Control Solutions D-Fense Dust

DPD D-Fense Dust comes recommended alongside the Cobweb Duster Head, which assists in its placement where spiders make their cobwebs. Application is made to corners of attics, garages, porches, basements, and external areas where spiders have infested. With an active 0.05% of Deltamethrin, DPD D-Fense has a waterproof dust formulation that avoids clumping for an effective eight-month undisturbed knockdown.

Dustin-mizer Model 1212 Includes Deflector

Dustin Mizer Duster is an applicator that works well with large outdoor spaces, with dust propelling abilities of 20 to 30 feet. This anti-spider dusting tool can also be used to dust insecticide onto plants that have been infested by spiders, and are effective for pointed-up dusting in tight spaces. Get years of lightweight, durable polystyrene plastic service that is non-corrosive and has a hopper capacity of 1 pound.

Trapper LTD Mouse/Insect Glue Boards - Pack of 12

Trapper LTD Insect Glue Boards will catch spiders without the use of chemicals and can be placed alongside walls, corners, and inside crawl spaces.
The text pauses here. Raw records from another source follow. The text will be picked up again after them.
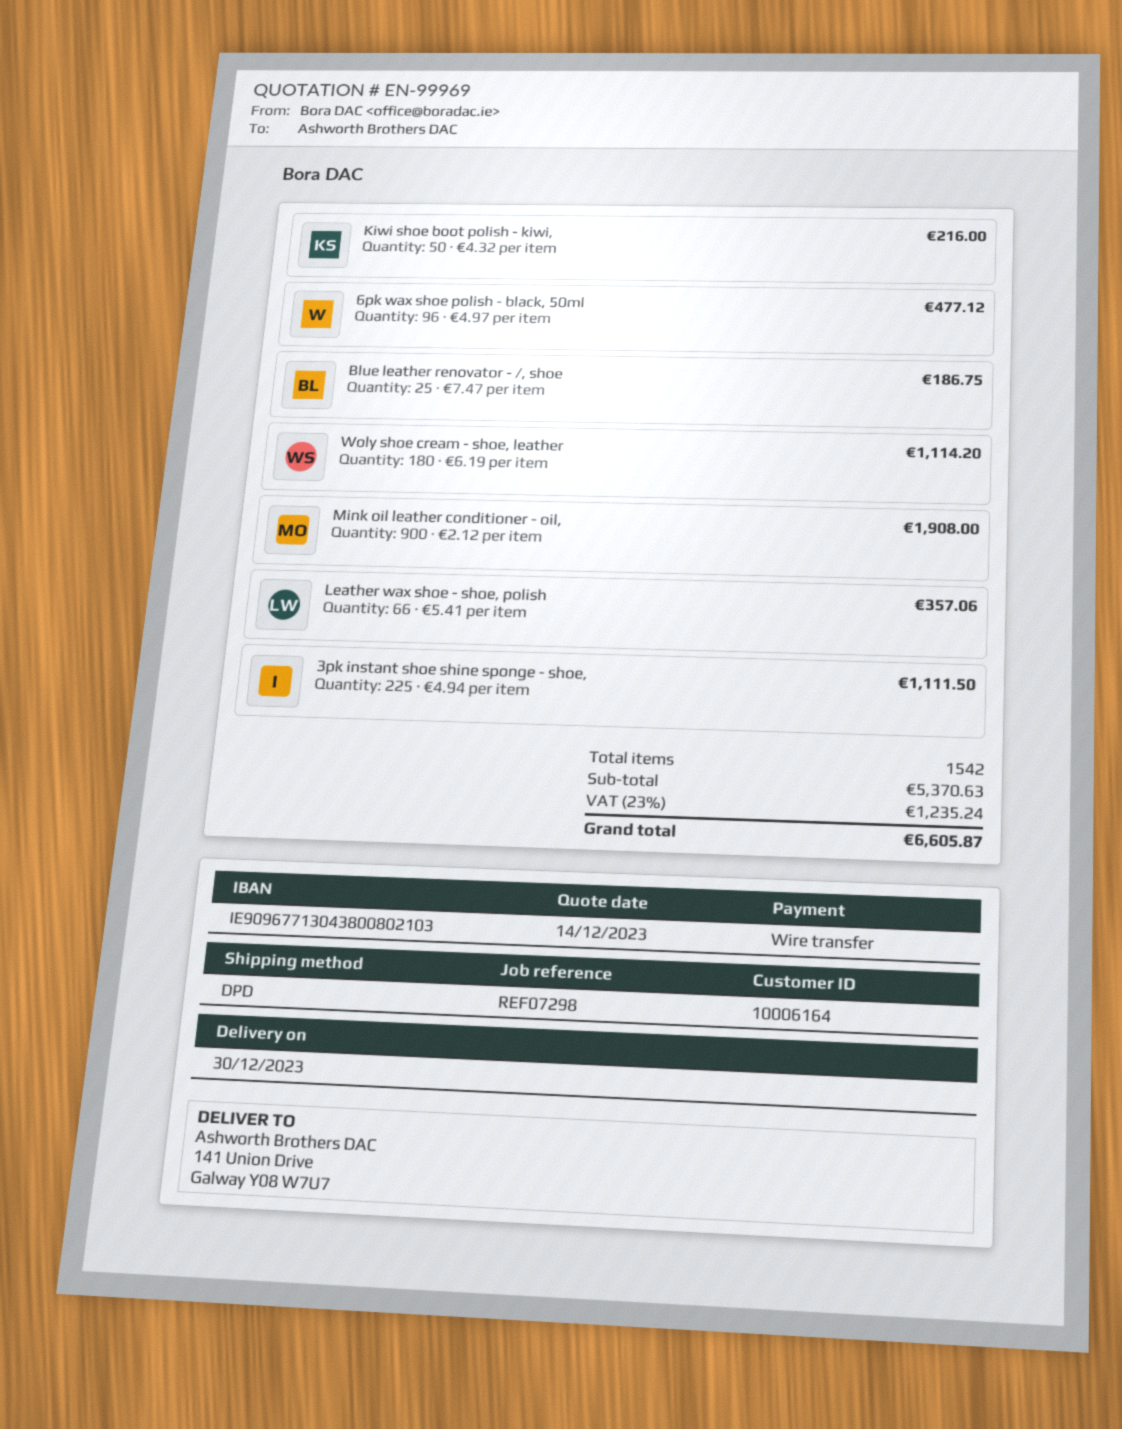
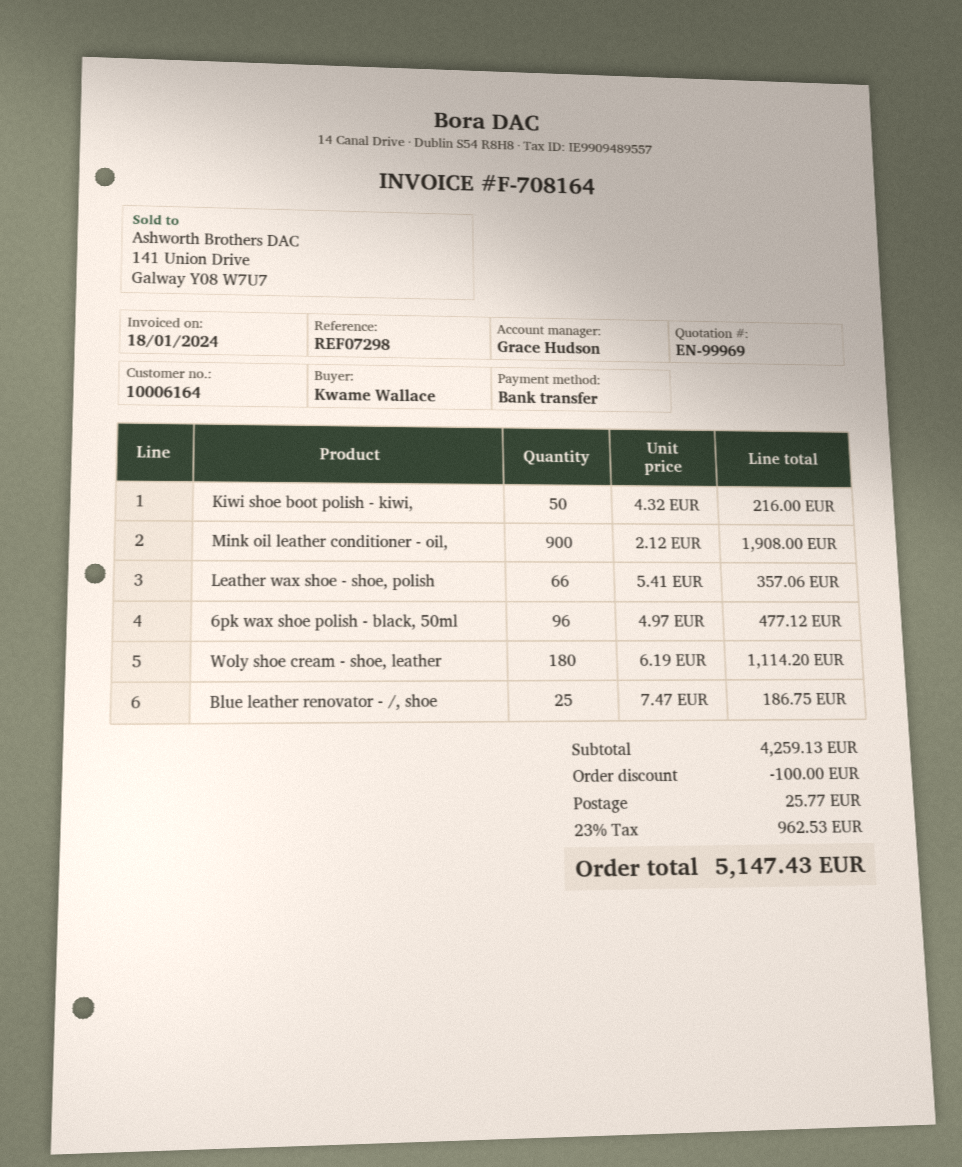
3pk instant shoe shine sponge - shoe,: 225 x 4.94 = 1111.50 -> none
subtotal: 5370.63 -> 4259.13
discount: none -> 100.00
shipping: none -> 25.77
tax: 23% = 1235.24 -> 23% = 962.53
total: 6605.87 -> 5147.43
Fold up the Trapper LTD Glue Board into a covered trap within spaces where there’s a lot of dust, and works well in sensitive food areas or where household members have allergic reactions to pyrethroids.

BioCare Spider and Silverfish Sticky Traps, Nontoxic and Pesticide-Free, Made in USA, 6 Count

Biocare Spider and Silverfish Trap is a device that imitates the hiding spaces that spiders like and will catch any Arachne that comes along baseboards or running edges. A natural and disposable trap, the Biocare Spider Trap, is easy to handle and also targets silverfish that hide in papers, books, or boxes.